• WORK INSTRUCTIONS: The task calls for every entry to be printed word for word, without the images.
Segment Start: DATA UNDER STUDY
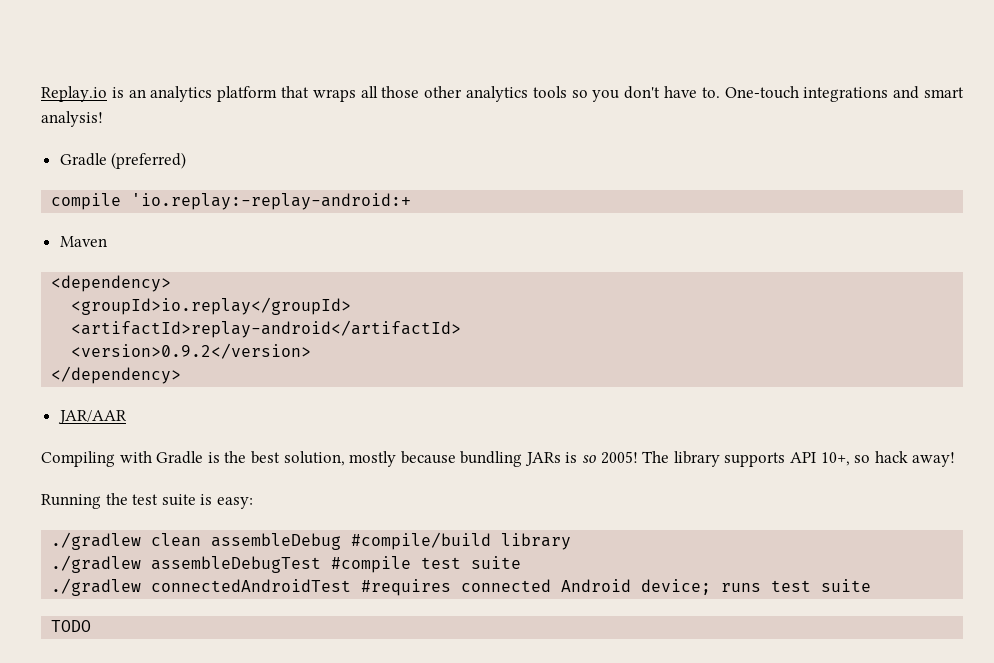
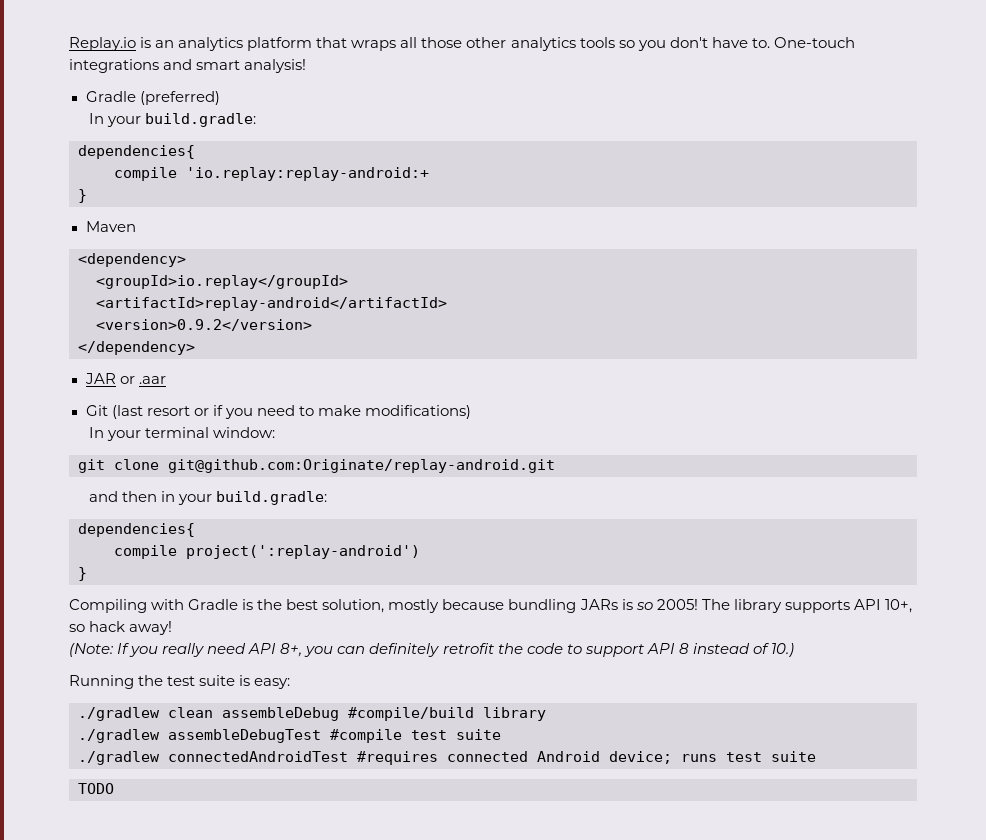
[51,193,412,210] // compile 'io.replay:-replay-android:+ -> [88,113,257,127] [78,145,195,159] [114,167,429,181] [78,189,87,203] // In your build.gradle: // dependencies{ // compile 'io.replay:replay-android:+ // }
[57,410,127,424] JAR/AAR -> [84,373,166,384] [85,405,471,419] [88,427,276,441] [78,459,555,473] [88,491,328,505] [78,523,195,537] [114,545,420,559] [78,567,87,581] JAR or .aar // Git (last resort or if you need to make modifications) // In your terminal window: // git clone git@github.com:Originate/replay-android.git // and then in your build.gradle: // dependencies{ // compile project(':replay-android') // }
(956, 459) none -> [69,643,794,657] // (Note: If you really need API 8+, you can definitely retrofit the code to support API 8 instead of 10.)

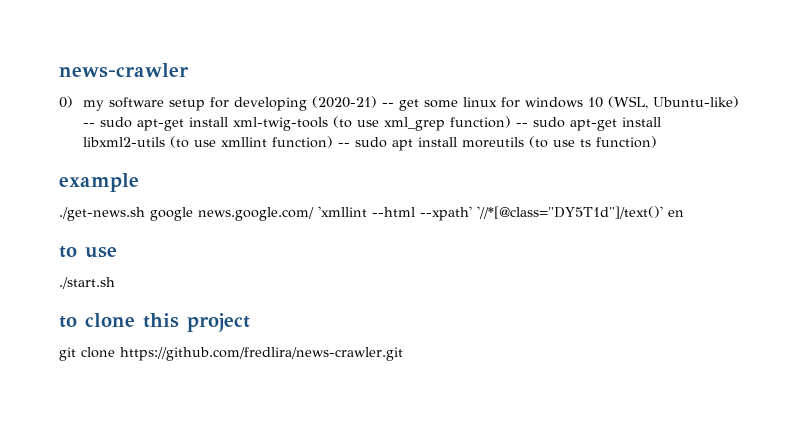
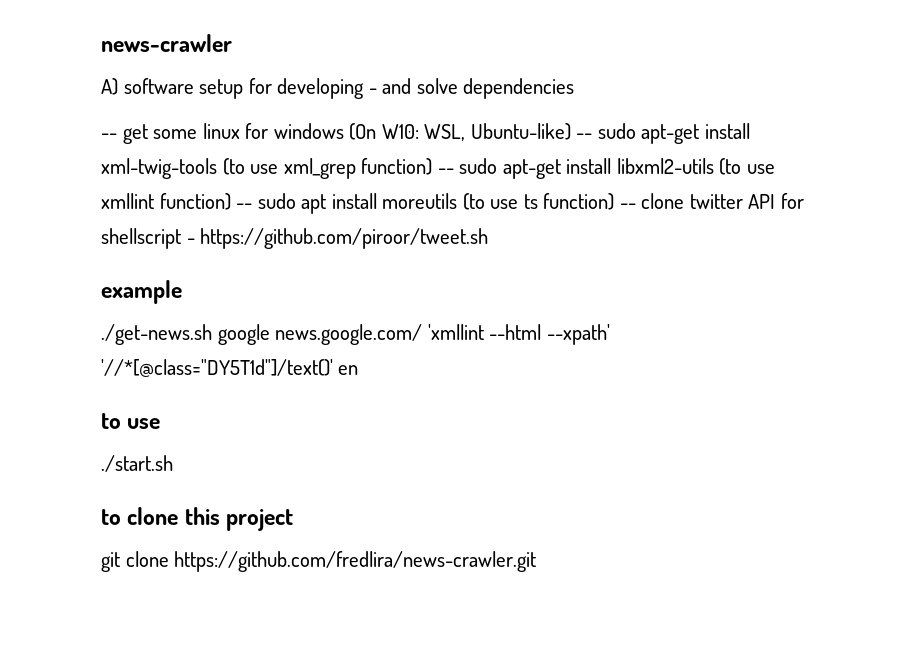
[59,96,104,111] 0) my -> [101,78,118,95] A)
[311,96,377,108] (2020-21) -> [368,78,575,99] - and solve dependencies //
[587,96,648,109] 10 (WSL, -> [349,123,466,141] (On W10: WSL,
(657, 142) none -> [619,193,805,209] [101,228,489,249] -- clone twitter API for shellscript - https://github.com/piroor/tweet.sh

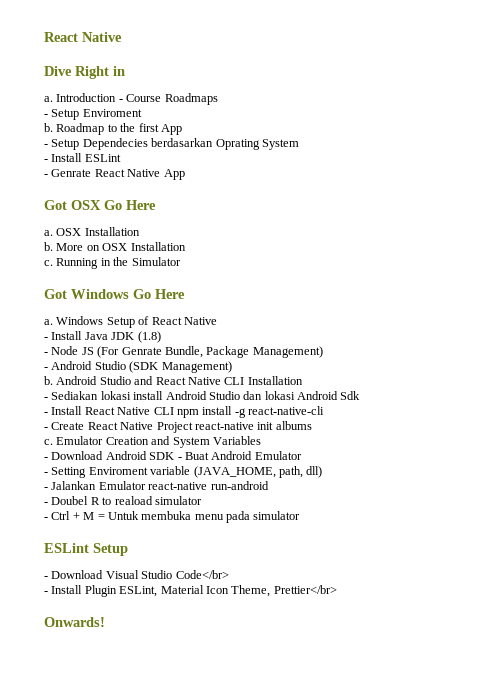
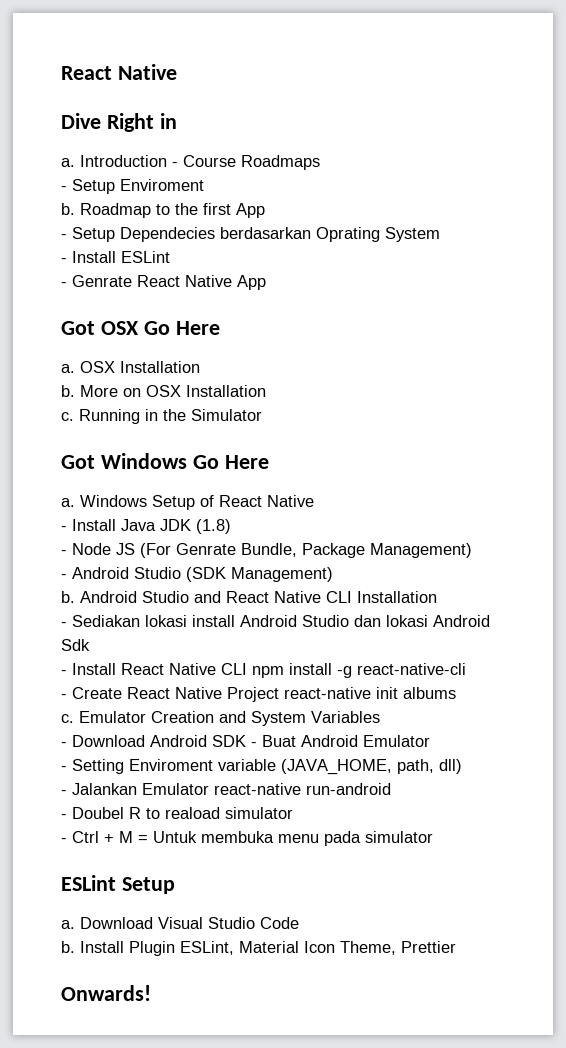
[44,576,48,579] - -> [61,920,75,929] a.
[175,570,229,579] [44,591,48,594] Code</br> // - -> [260,917,299,929] [61,941,75,953] Code // b.
[273,585,337,594] Prettier</br> -> [401,941,456,953] Prettier

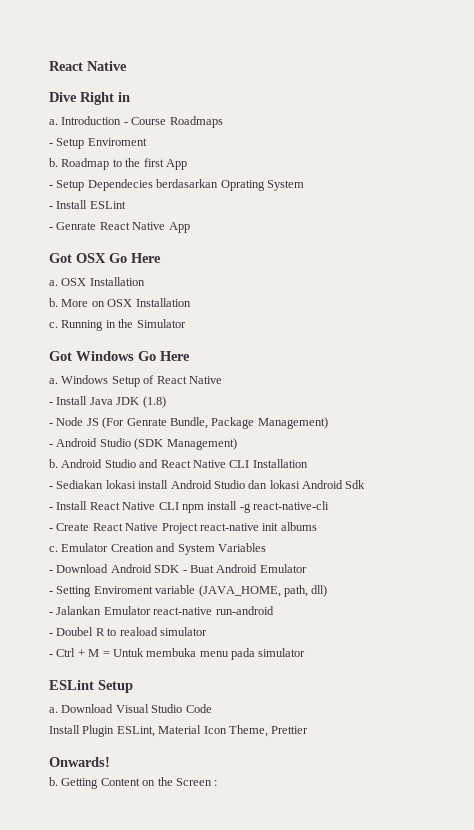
[61,941,75,953] b. -> (212, 708) none
(151, 993) none -> [49,777,218,789] // b. Getting Content on the Screen :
Segment End: DATA UNDER STUDY
• WORKED SOLUTION:
[51,193,412,210] // compile 'io.replay:-replay-android:+ -> [88,113,257,127] [78,145,195,159] [114,167,429,181] [78,189,87,203] // In your build.gradle: // dependencies{ // compile 'io.replay:replay-android:+ // }
[57,410,127,424] JAR/AAR -> [84,373,166,384] [85,405,471,419] [88,427,276,441] [78,459,555,473] [88,491,328,505] [78,523,195,537] [114,545,420,559] [78,567,87,581] JAR or .aar // Git (last resort or if you need to make modifications) // In your terminal window: // git clone git@github.com:Originate/replay-android.git // and then in your build.gradle: // dependencies{ // compile project(':replay-android') // }
(956, 459) none -> [69,643,794,657] // (Note: If you really need API 8+, you can definitely retrofit the code to support API 8 instead of 10.)

[59,96,104,111] 0) my -> [101,78,118,95] A)
[311,96,377,108] (2020-21) -> [368,78,575,99] - and solve dependencies //
[587,96,648,109] 10 (WSL, -> [349,123,466,141] (On W10: WSL,
(657, 142) none -> [619,193,805,209] [101,228,489,249] -- clone twitter API for shellscript - https://github.com/piroor/tweet.sh

[44,576,48,579] - -> [61,920,75,929] a.
[175,570,229,579] [44,591,48,594] Code</br> // - -> [260,917,299,929] [61,941,75,953] Code // b.
[273,585,337,594] Prettier</br> -> [401,941,456,953] Prettier

[61,941,75,953] b. -> (212, 708) none
(151, 993) none -> [49,777,218,789] // b. Getting Content on the Screen :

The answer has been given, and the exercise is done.